--- Provided records Enclosed Below ---
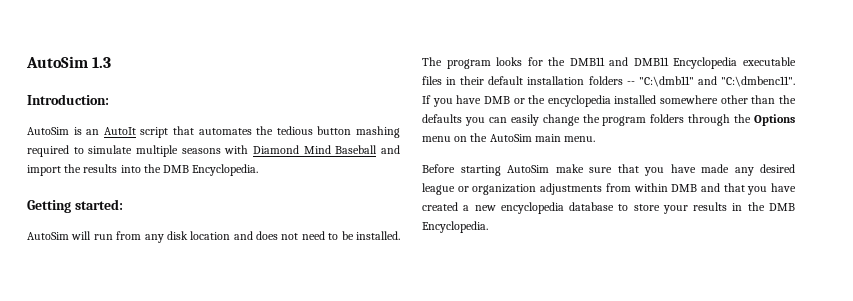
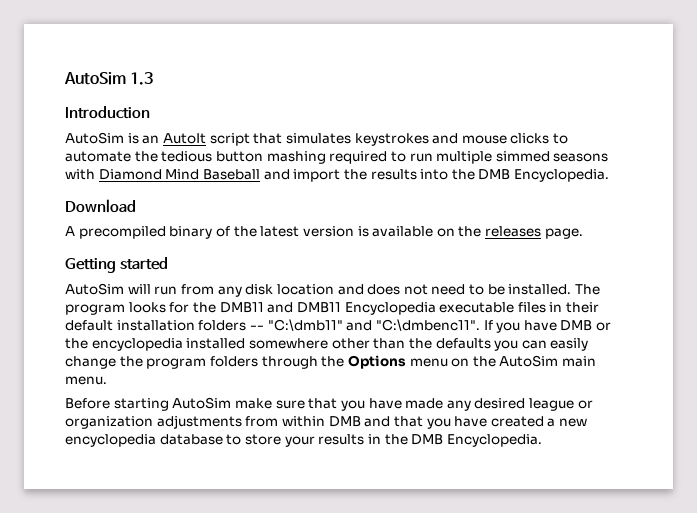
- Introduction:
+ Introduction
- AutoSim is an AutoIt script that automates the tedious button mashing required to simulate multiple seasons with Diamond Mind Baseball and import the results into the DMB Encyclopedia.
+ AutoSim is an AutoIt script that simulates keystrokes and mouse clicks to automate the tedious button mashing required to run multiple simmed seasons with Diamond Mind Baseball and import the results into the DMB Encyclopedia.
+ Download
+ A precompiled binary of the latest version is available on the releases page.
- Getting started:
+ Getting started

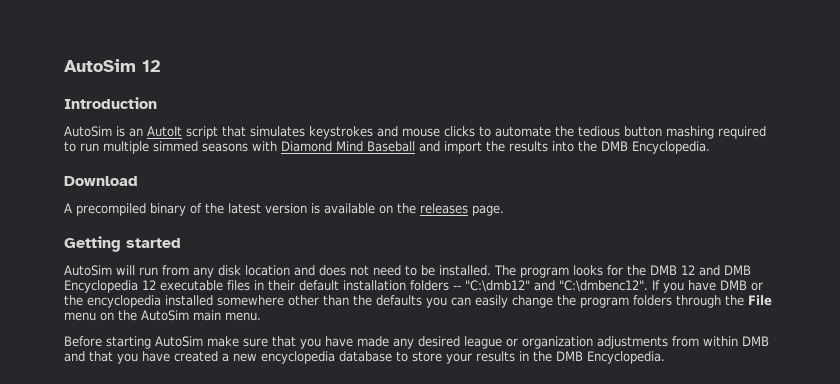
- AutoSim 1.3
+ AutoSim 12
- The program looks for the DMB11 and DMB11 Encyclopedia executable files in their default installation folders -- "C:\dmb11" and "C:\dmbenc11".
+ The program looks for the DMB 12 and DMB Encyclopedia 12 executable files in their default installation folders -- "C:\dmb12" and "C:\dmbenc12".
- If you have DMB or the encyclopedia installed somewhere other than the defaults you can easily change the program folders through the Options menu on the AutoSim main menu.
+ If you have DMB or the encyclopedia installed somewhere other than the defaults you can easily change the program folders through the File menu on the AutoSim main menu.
--- End of Enclosed Provided records ---
--- Provided records Enclosed Below ---
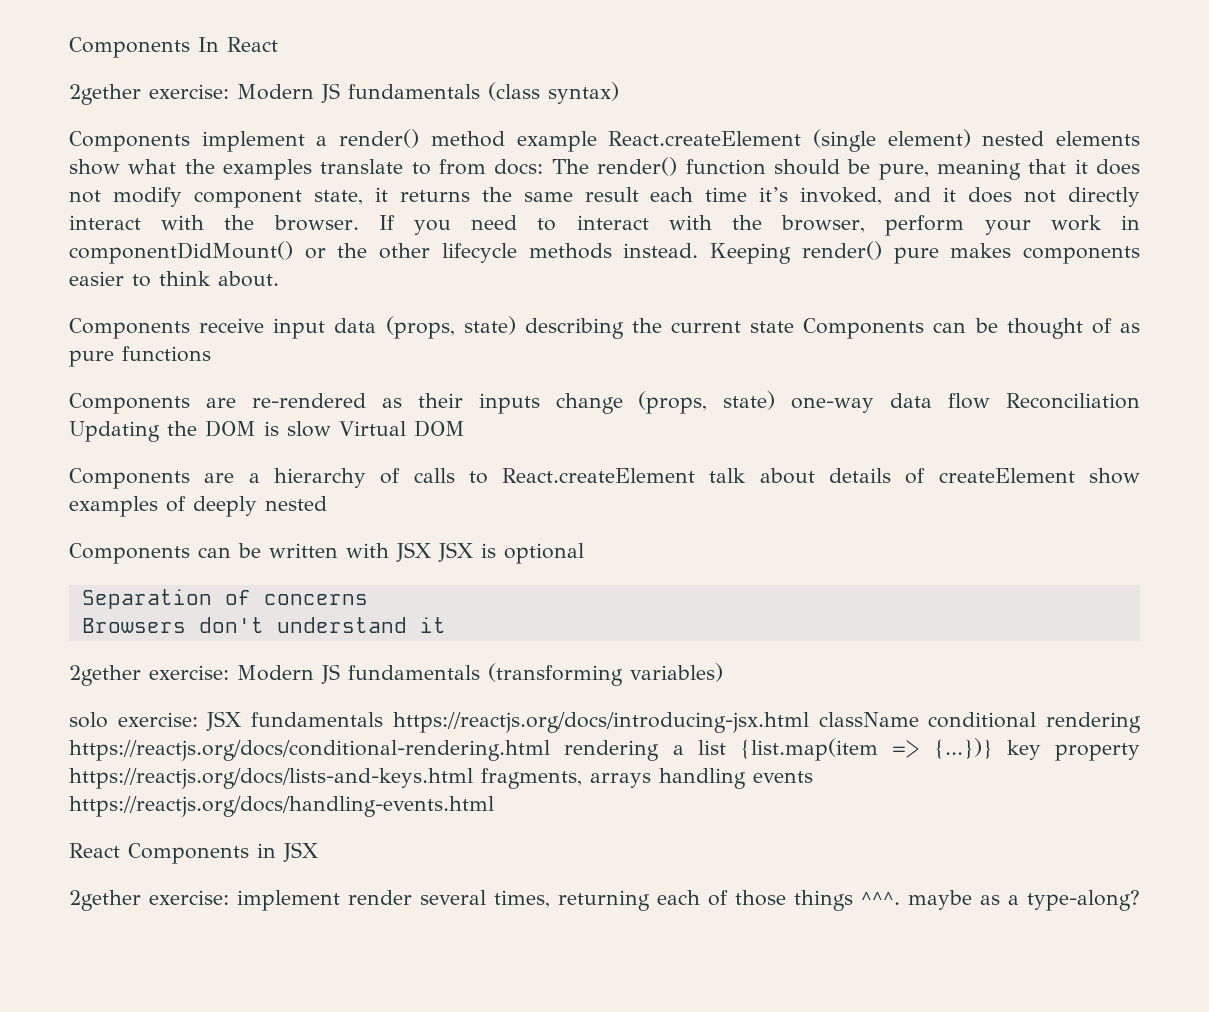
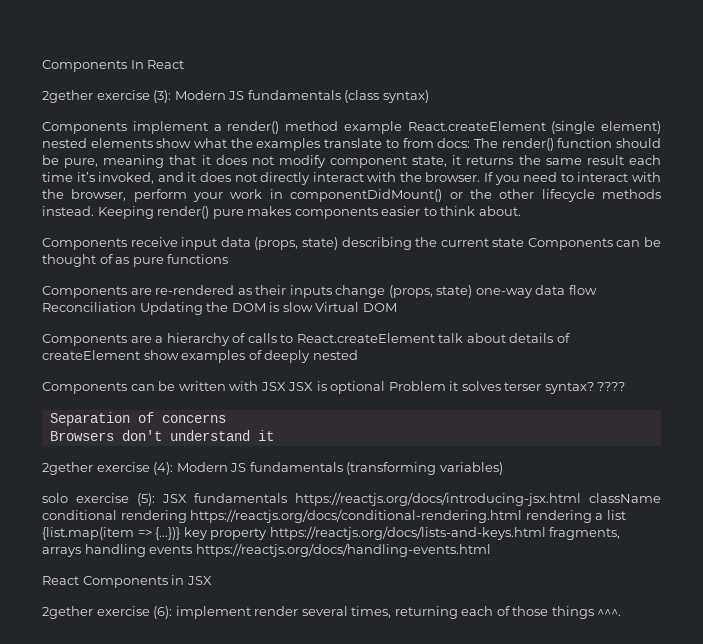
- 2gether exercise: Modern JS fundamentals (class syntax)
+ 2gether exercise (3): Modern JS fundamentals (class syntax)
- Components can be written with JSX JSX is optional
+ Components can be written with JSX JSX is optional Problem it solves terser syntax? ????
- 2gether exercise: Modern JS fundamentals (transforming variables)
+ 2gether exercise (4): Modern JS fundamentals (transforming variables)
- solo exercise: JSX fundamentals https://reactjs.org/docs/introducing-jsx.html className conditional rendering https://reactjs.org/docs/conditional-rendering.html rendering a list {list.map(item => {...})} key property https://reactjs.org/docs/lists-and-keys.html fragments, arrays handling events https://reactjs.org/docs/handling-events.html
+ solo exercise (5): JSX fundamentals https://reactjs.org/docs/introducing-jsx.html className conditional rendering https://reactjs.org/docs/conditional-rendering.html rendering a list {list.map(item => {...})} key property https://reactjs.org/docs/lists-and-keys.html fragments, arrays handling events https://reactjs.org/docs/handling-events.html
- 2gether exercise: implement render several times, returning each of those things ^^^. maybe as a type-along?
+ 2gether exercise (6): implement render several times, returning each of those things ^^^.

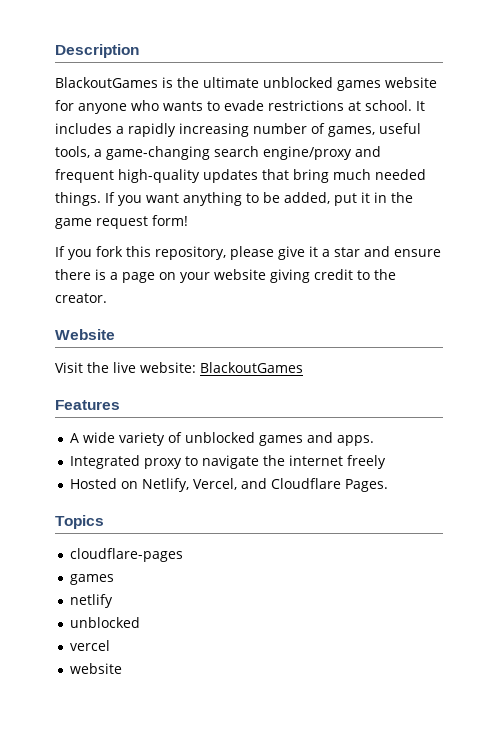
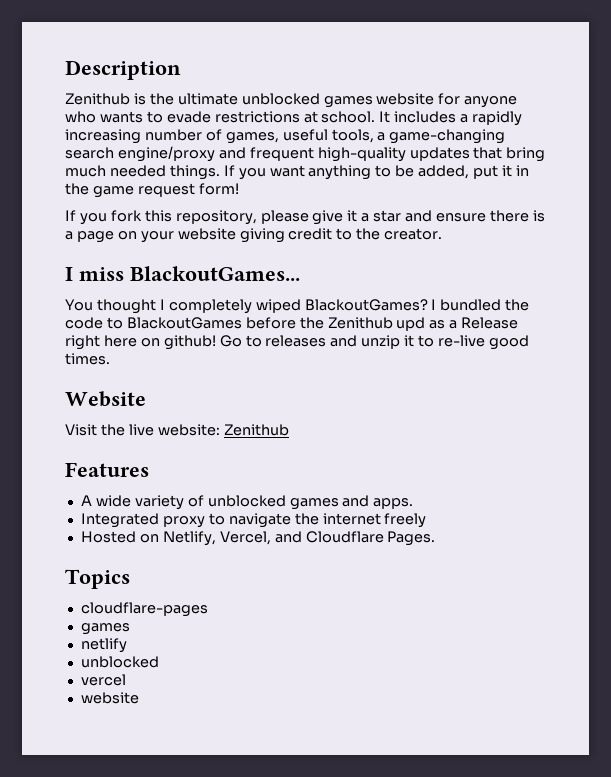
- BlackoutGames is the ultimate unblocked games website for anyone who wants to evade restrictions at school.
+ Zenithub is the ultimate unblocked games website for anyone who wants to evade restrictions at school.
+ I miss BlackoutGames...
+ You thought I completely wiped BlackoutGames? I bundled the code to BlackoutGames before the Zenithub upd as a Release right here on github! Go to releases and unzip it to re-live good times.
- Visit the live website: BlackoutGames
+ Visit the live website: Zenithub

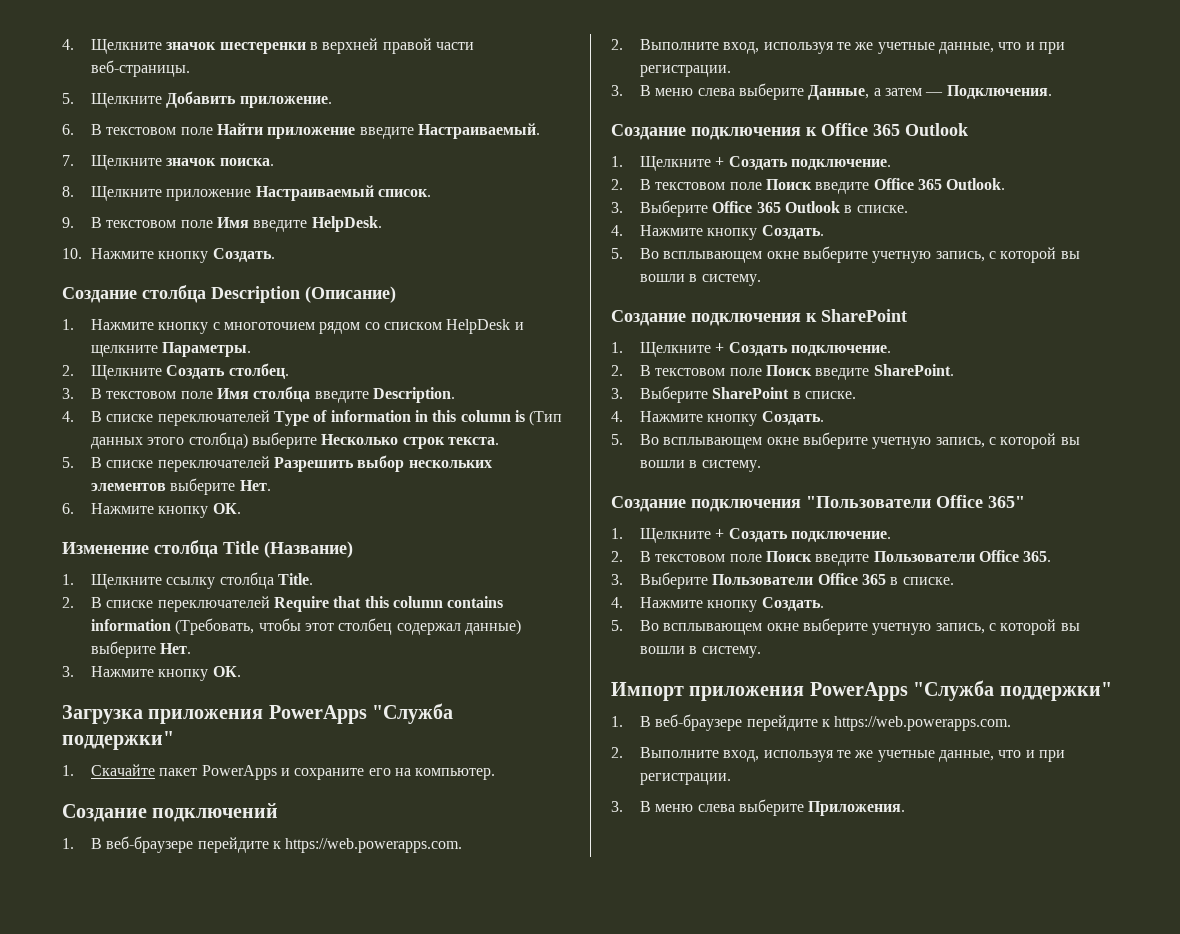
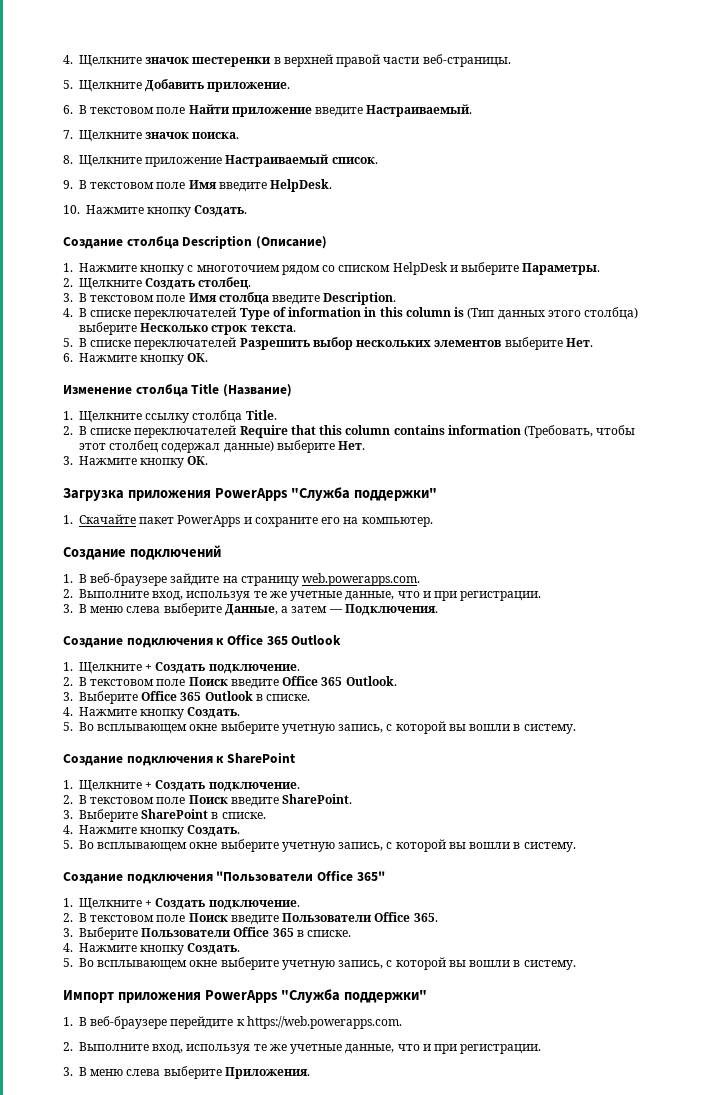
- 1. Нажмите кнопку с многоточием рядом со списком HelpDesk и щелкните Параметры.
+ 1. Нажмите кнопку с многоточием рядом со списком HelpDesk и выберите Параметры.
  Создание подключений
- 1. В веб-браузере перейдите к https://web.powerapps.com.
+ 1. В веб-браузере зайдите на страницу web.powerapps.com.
--- End of Enclosed Provided records ---
--- Provided records Enclosed Below ---
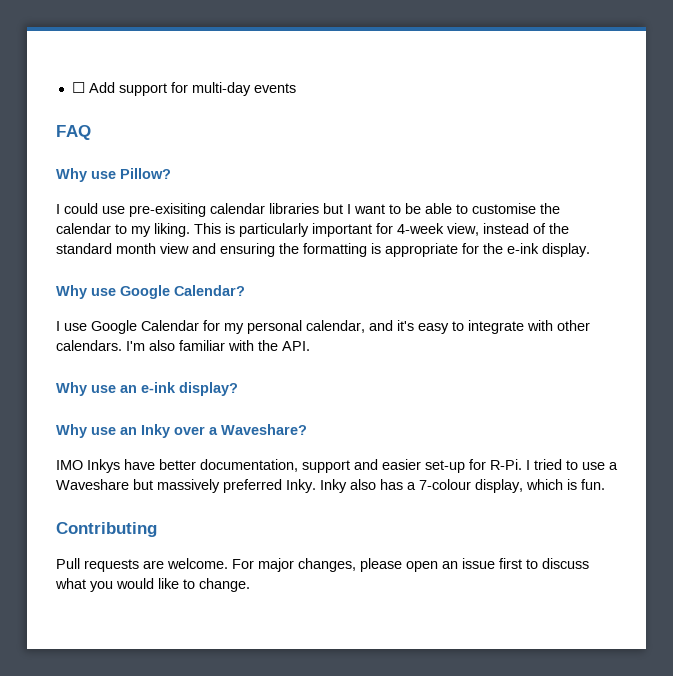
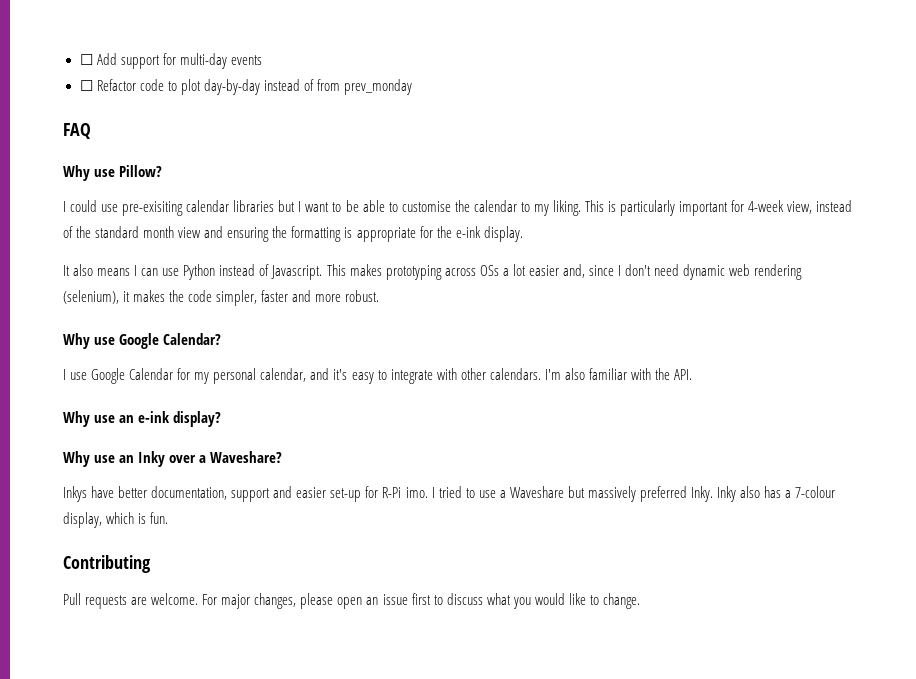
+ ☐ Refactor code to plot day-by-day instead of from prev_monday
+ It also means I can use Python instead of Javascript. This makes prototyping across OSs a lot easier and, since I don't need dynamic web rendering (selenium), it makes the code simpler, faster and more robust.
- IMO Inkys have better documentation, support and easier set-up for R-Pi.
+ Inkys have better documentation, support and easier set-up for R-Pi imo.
--- End of Enclosed Provided records ---
**Your instructions**
Leaving pictures out, output the lines of the data above from the one with "(4): Modern JS fundamentals (transforming variables)" through the one with "на страницу web.powerapps.com.", word for word.

**Response**
+ 2gether exercise (4): Modern JS fundamentals (transforming variables)
- solo exercise: JSX fundamentals https://reactjs.org/docs/introducing-jsx.html className conditional rendering https://reactjs.org/docs/conditional-rendering.html rendering a list {list.map(item => {...})} key property https://reactjs.org/docs/lists-and-keys.html fragments, arrays handling events https://reactjs.org/docs/handling-events.html
+ solo exercise (5): JSX fundamentals https://reactjs.org/docs/introducing-jsx.html className conditional rendering https://reactjs.org/docs/conditional-rendering.html rendering a list {list.map(item => {...})} key property https://reactjs.org/docs/lists-and-keys.html fragments, arrays handling events https://reactjs.org/docs/handling-events.html
- 2gether exercise: implement render several times, returning each of those things ^^^. maybe as a type-along?
+ 2gether exercise (6): implement render several times, returning each of those things ^^^.

- BlackoutGames is the ultimate unblocked games website for anyone who wants to evade restrictions at school.
+ Zenithub is the ultimate unblocked games website for anyone who wants to evade restrictions at school.
+ I miss BlackoutGames...
+ You thought I completely wiped BlackoutGames? I bundled the code to BlackoutGames before the Zenithub upd as a Release right here on github! Go to releases and unzip it to re-live good times.
- Visit the live website: BlackoutGames
+ Visit the live website: Zenithub

- 1. Нажмите кнопку с многоточием рядом со списком HelpDesk и щелкните Параметры.
+ 1. Нажмите кнопку с многоточием рядом со списком HelpDesk и выберите Параметры.
  Создание подключений
- 1. В веб-браузере перейдите к https://web.powerapps.com.
+ 1. В веб-браузере зайдите на страницу web.powerapps.com.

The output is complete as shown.